The adjustment shall be granted only for that part of the increase in excess of 10% of the overall price.
b. Do (extreme) price increases give the customer the right to terminate the agreement? If so, are there any specific rules or regulations to comply with?
According to section 1467 of the Civil Code, a party whose performance has become excessively burdensome due to extraordinary circumstances that were unforeseeable at the time of the conclusion of the contract (similar to hardship doctrine) is entitled to terminate the contract if the other party does not agree to a price increase/reduction.
No specific threshold is envisaged for the applicability of this rule, the court will assess the supervening extraordinary circumstance (such as an extreme increase of the price), its impact on the party’s performance and the fairness of the other party’s proposal to restore the balance.
2. In respect of future B2B agreements:
a. Is it permissible to include an explicit price adjustment clause in the agreement?
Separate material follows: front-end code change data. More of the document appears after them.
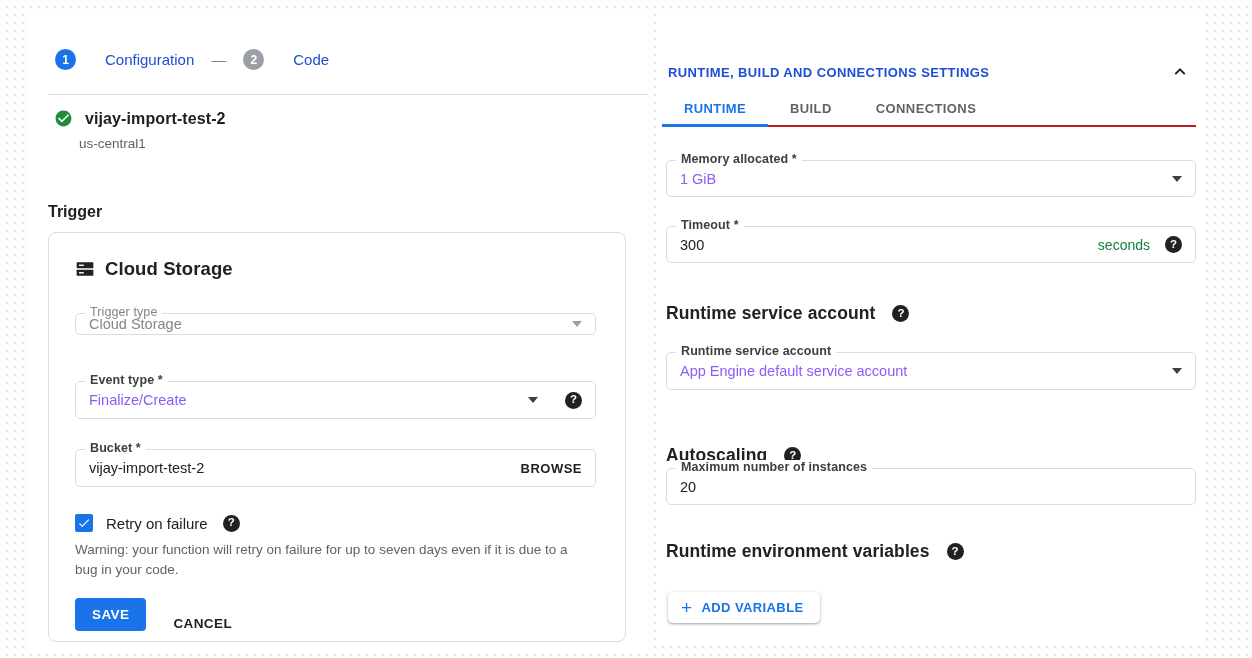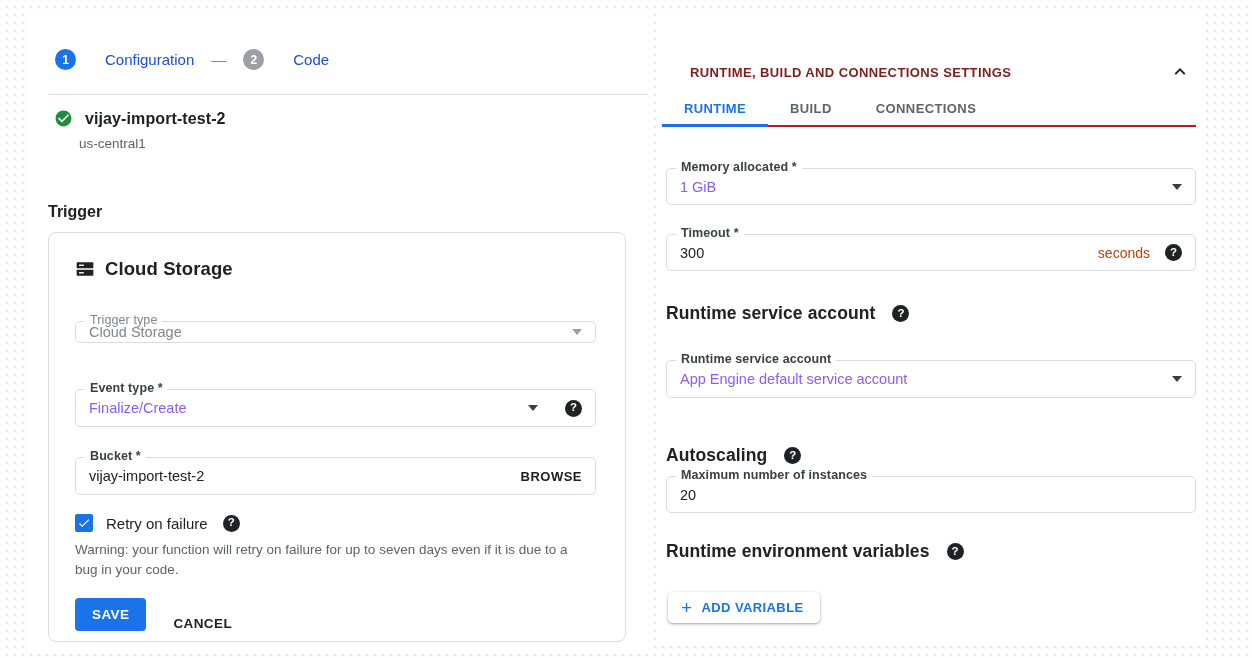"RUNTIME, BUILD AND CONNECTIONS SETTINGS" .settings-header { color: #7f1d1d -> #1d4ed8; left: 34px -> 12px }
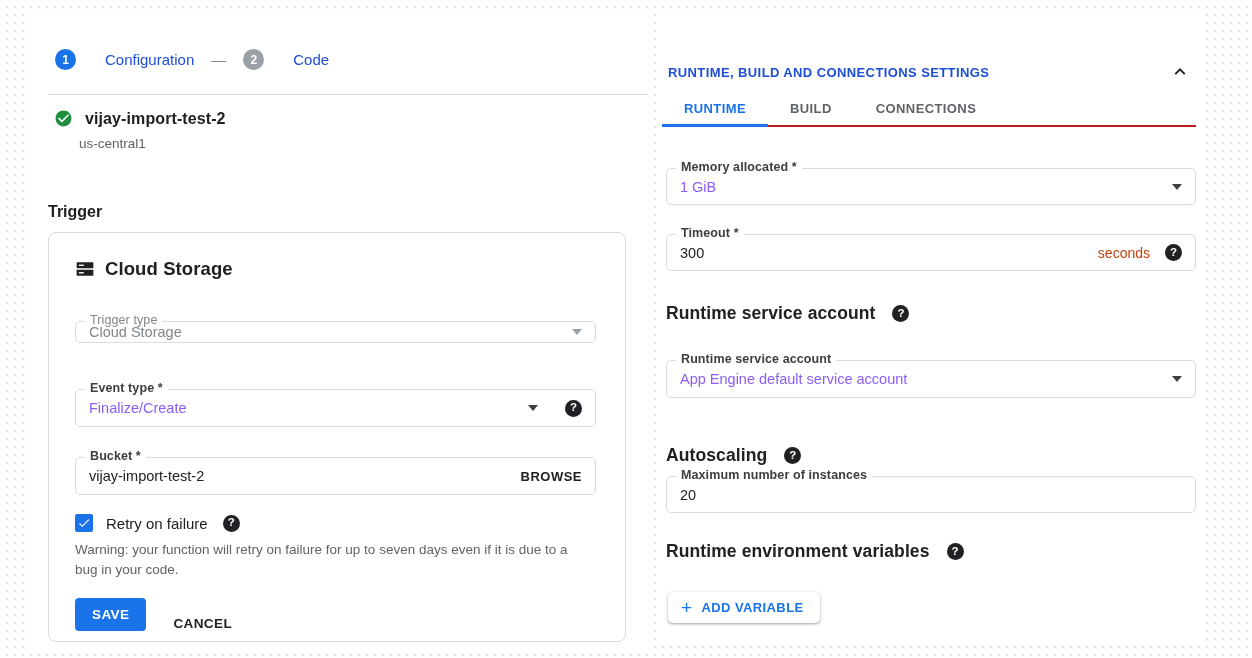"Memory allocated *" .field { margin-top: 8px -> none }
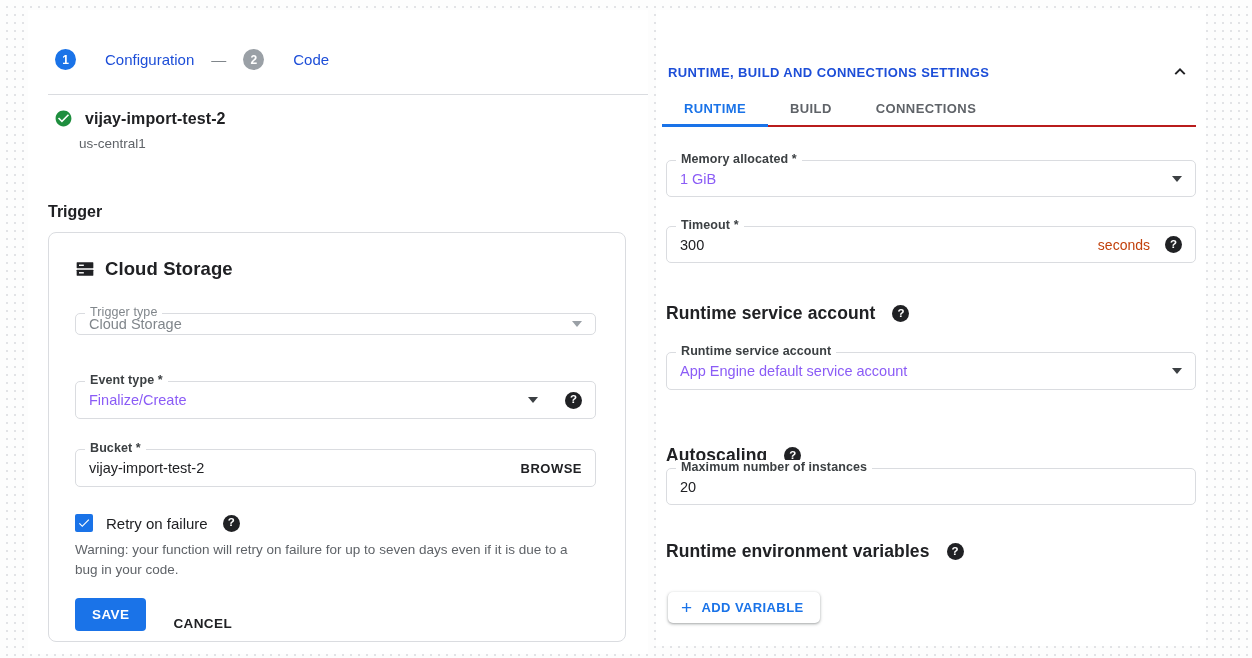"seconds" .suffix { color: #c2410c -> #15803d }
If so, what price adjustment clauses typically exist in your jurisdiction?
Yes, it is possible to include a price adjustment clause in a B2B agreement. Price increase or decrease clauses are usually related to an increase/decrease in the public index of prices for primary goods or to the costs of raw materials
b. What legal issues need to be considered (if any) to ensure that the price adjustment clause is enforceable? Is there any key legislation or case law that parties should be aware of regarding enforceability of price adjustment clauses in your jurisdiction?
If a price adjustment clause is included in a B2B agreement the text of which is unilaterally prepared by one party (like GTCs), it is advisable that such clause be specifically approved in writing by the other party as its content could be regarded as vexatious by a court (according to relevant case law). In any case, regardless of the form in which the contract is concluded, it is always advisable to make it explicit in the contract that the clause is the result of specific negotiation between the parties to prevent the risk of a dispute in relation to its enforceability.
In addition to the above, the principle of good faith in the formation and performance of the contract must be taken into account, so that an excessively high threshold for the right to price adjustment in favour of the contractor should never be set because it would be considered contrary to good faith and therefore unenforceable.
c. Are there any other issues that parties should consider when formulating a price adjustment clause (e.g. any sector-specific regulation)?
As mentioned above, in procurement contracts, the right to price adjustment arises from increase or decrease in the cost of materials or labour exceeding 10% of the originally agreed price. Below this threshold, neither party is entitled to claim for price adjustment.
3. Do any additional considerations or rules apply to the inclusion of price adjustment clauses in business-to-consumer (B2C) agreements?
Clauses allowing the professional to increase the price of goods/services without giving the consumer the right to withdraw from the contract is considered as vexatious if the increase results in a final price which is excessively high compared to the original price.
That said, if this clause has been individually negotiated with the consumer, it cannot be regarded as vexatious.
According to Italian law, vexatious clauses are null and void without affecting the rest of the contract.